In this article we're going to look at a few different types of funk piano chords that are important parts of funk playing. These funk piano chords can be used in various settings and genres so we'll spend some time looking at the specific voicings that are being used as well as the theory behind these chords. By explaining the voicings and the theory you will hopefully have a better understanding of how the chords are constructed and how to build and use these funk piano chords in different keys. Let's get started!
Sharp 9 chords refer to dominant 7th chords. The 9th is what we call an "available upper extension." Although the 9th as an upper extension can be used on major, minor, and dominant 7th chords, the "sharp 9th" is referred to as an "altered extension" and it is generally only used on dominant chords. The sound of the dominant 7th sharp 9 chord is a classic funk sound. Below is a simple funk riff using an E7#9 chord. For another classic example of the dominant 7th sharp 9 chord in practice check out our lesson on Stevie Wonder's hit "Higher Ground."
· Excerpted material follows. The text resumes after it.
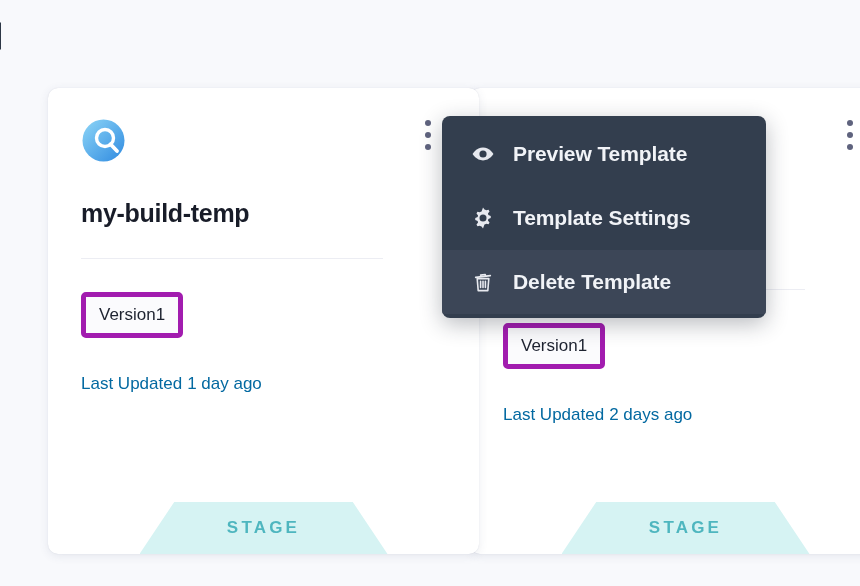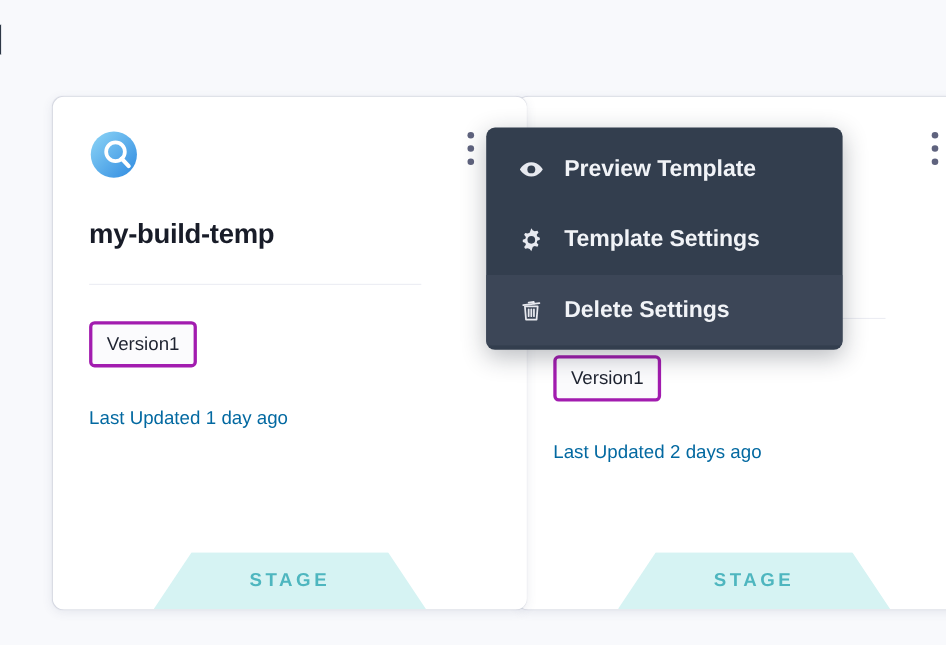"Delete Settings" span.menu-label { text: Settings -> Template }
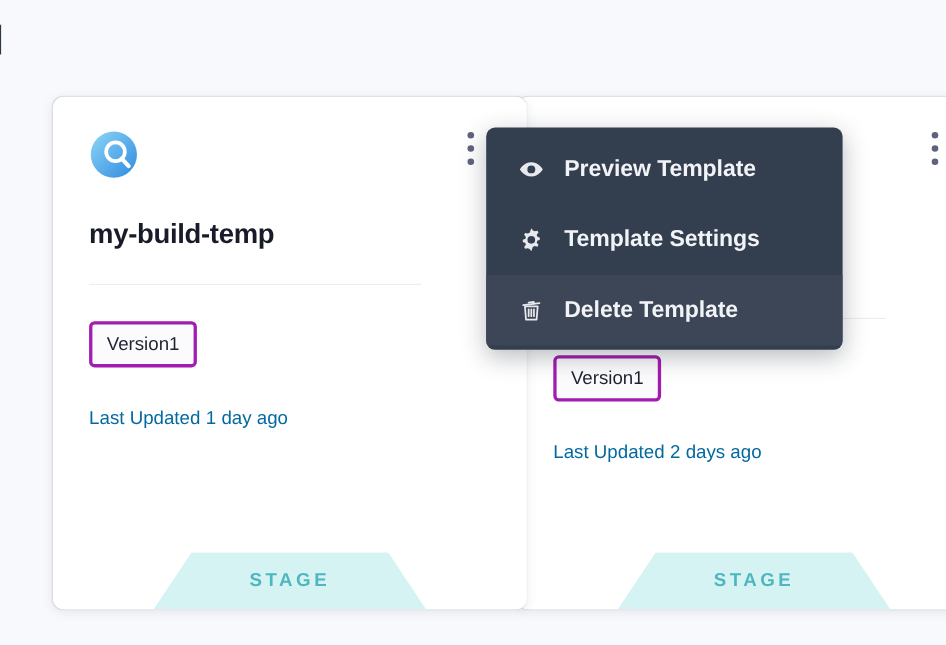"Version1" .version-chip { border: 3px solid #a21caf -> 5px solid #a21caf }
Another very classic funk piano chord technique is called side-stepping. Side-stepping, also called "outside" playing, refers to playing a chord that seemingly has nothing to do with the chord you want to play. Why would you do that? Because by playing a chord that is a step away from the chord (or key) which you intend to play, and then resolving that "outside" chord to your target chord, you create a cool-sounding resolution. This is often referred to as "taking the chord outside" and can be a very effective technique for creating funky tension and resolution, provided you know how to resolve to the "inside" chord. Generally we use this side-stepping technique by playing a chord a half-step above or below our intended target chord.
Take a listen to the example below which uses the same E7#9 chord in the above example, but adds some of these side-stepping/outside chords (half-step above and below) to create some cool-sounding resolutions.
NOTE: There is an error in the sheet music below. The Eb7#9 voicing should have an F# as the top note, not G#.
We've been working through some dominant 7 #9 chords above. We are voicing these chords in 4ths in the right hand, meaning that the individual notes of the chords are stacked in 4ths. For example, the E7#9 chord begins with the G# (the 3rd), then uses a note up a diminished 4th (D, the 7th), and finally stacks a note up another 4th (G, the #9). Let's take this idea of stacked 4ths to build a two-handed dominant voicing. We'll use an E7 chord with various upper extensions and comp through our funk groove.
Check it out:
Let's investigate the voicing that we're using for the chords above. From bottom-up, we're spelling our E7 chord as follow: D (7th), G# (3rd), C# (13th), F# (9th), B (5th), E (root). The stacked 4ths - or quartals, as they're called - gives the chord a very angular sound.
Be sure to practice all of these chords in various other keys.